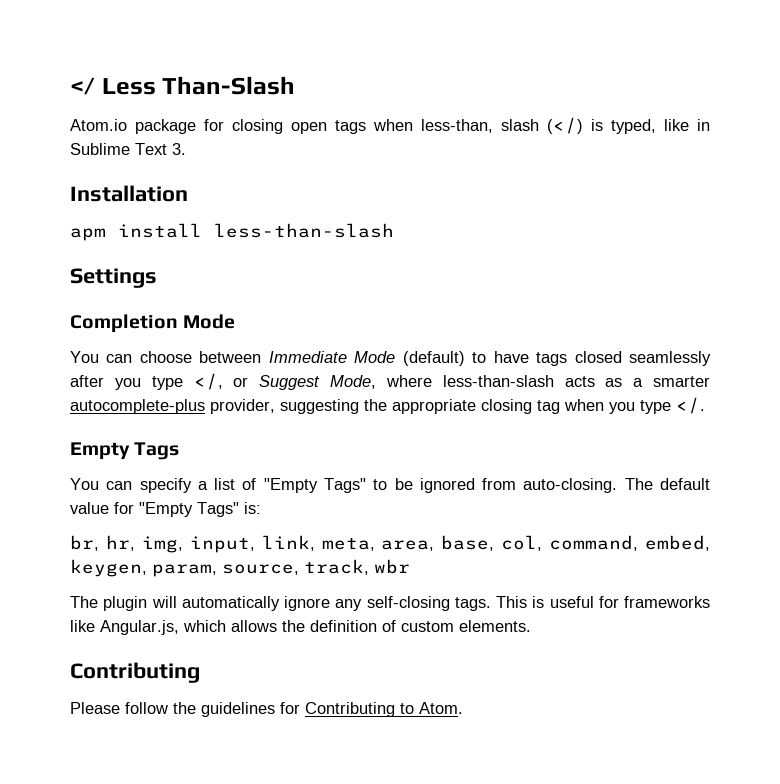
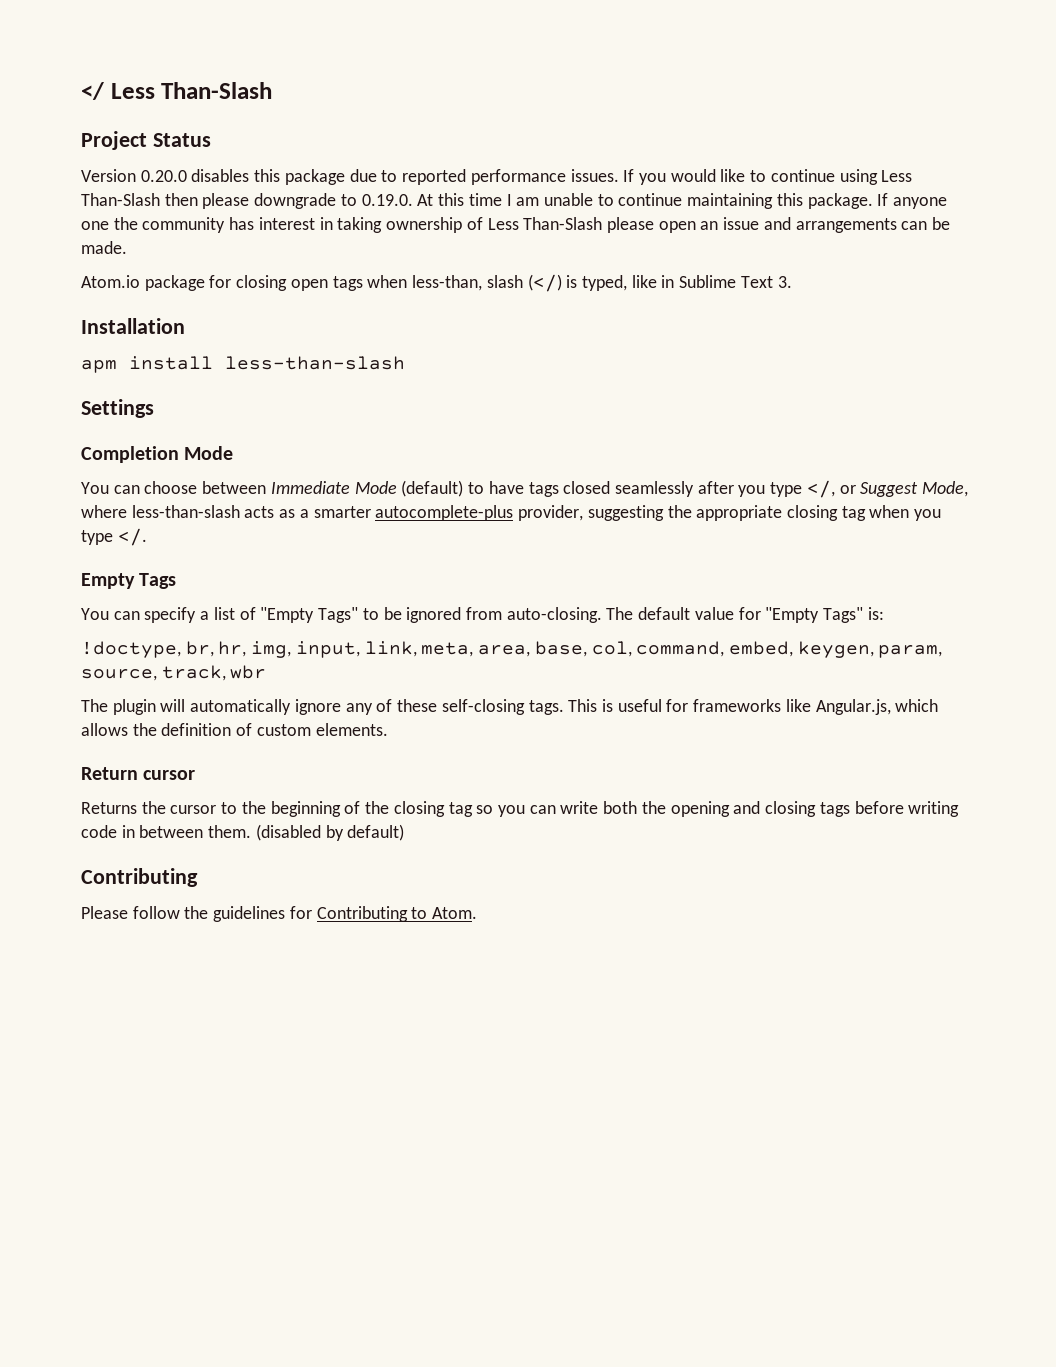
+ Project Status
+ Version 0.20.0 disables this package due to reported performance issues. If you would like to continue using Less Than-Slash then please downgrade to 0.19.0. At this time I am unable to continue maintaining this package. If anyone one the community has interest in taking ownership of Less Than-Slash please open an issue and arrangements can be made.
- br, hr, img, input, link, meta, area, base, col, command, embed, keygen, param, source, track, wbr
+ !doctype, br, hr, img, input, link, meta, area, base, col, command, embed, keygen, param, source, track, wbr
- The plugin will automatically ignore any self-closing tags.
+ The plugin will automatically ignore any of these self-closing tags.
+ Return cursor
+ Returns the cursor to the beginning of the closing tag so you can write both the opening and closing tags before writing code in between them. (disabled by default)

======

▶ _THE PROBLEM_:
Each record above should be restated word for word. The pictures should not appear.

▶ _RESPONSE_:
+ Project Status
+ Version 0.20.0 disables this package due to reported performance issues. If you would like to continue using Less Than-Slash then please downgrade to 0.19.0. At this time I am unable to continue maintaining this package. If anyone one the community has interest in taking ownership of Less Than-Slash please open an issue and arrangements can be made.
- br, hr, img, input, link, meta, area, base, col, command, embed, keygen, param, source, track, wbr
+ !doctype, br, hr, img, input, link, meta, area, base, col, command, embed, keygen, param, source, track, wbr
- The plugin will automatically ignore any self-closing tags.
+ The plugin will automatically ignore any of these self-closing tags.
+ Return cursor
+ Returns the cursor to the beginning of the closing tag so you can write both the opening and closing tags before writing code in between them. (disabled by default)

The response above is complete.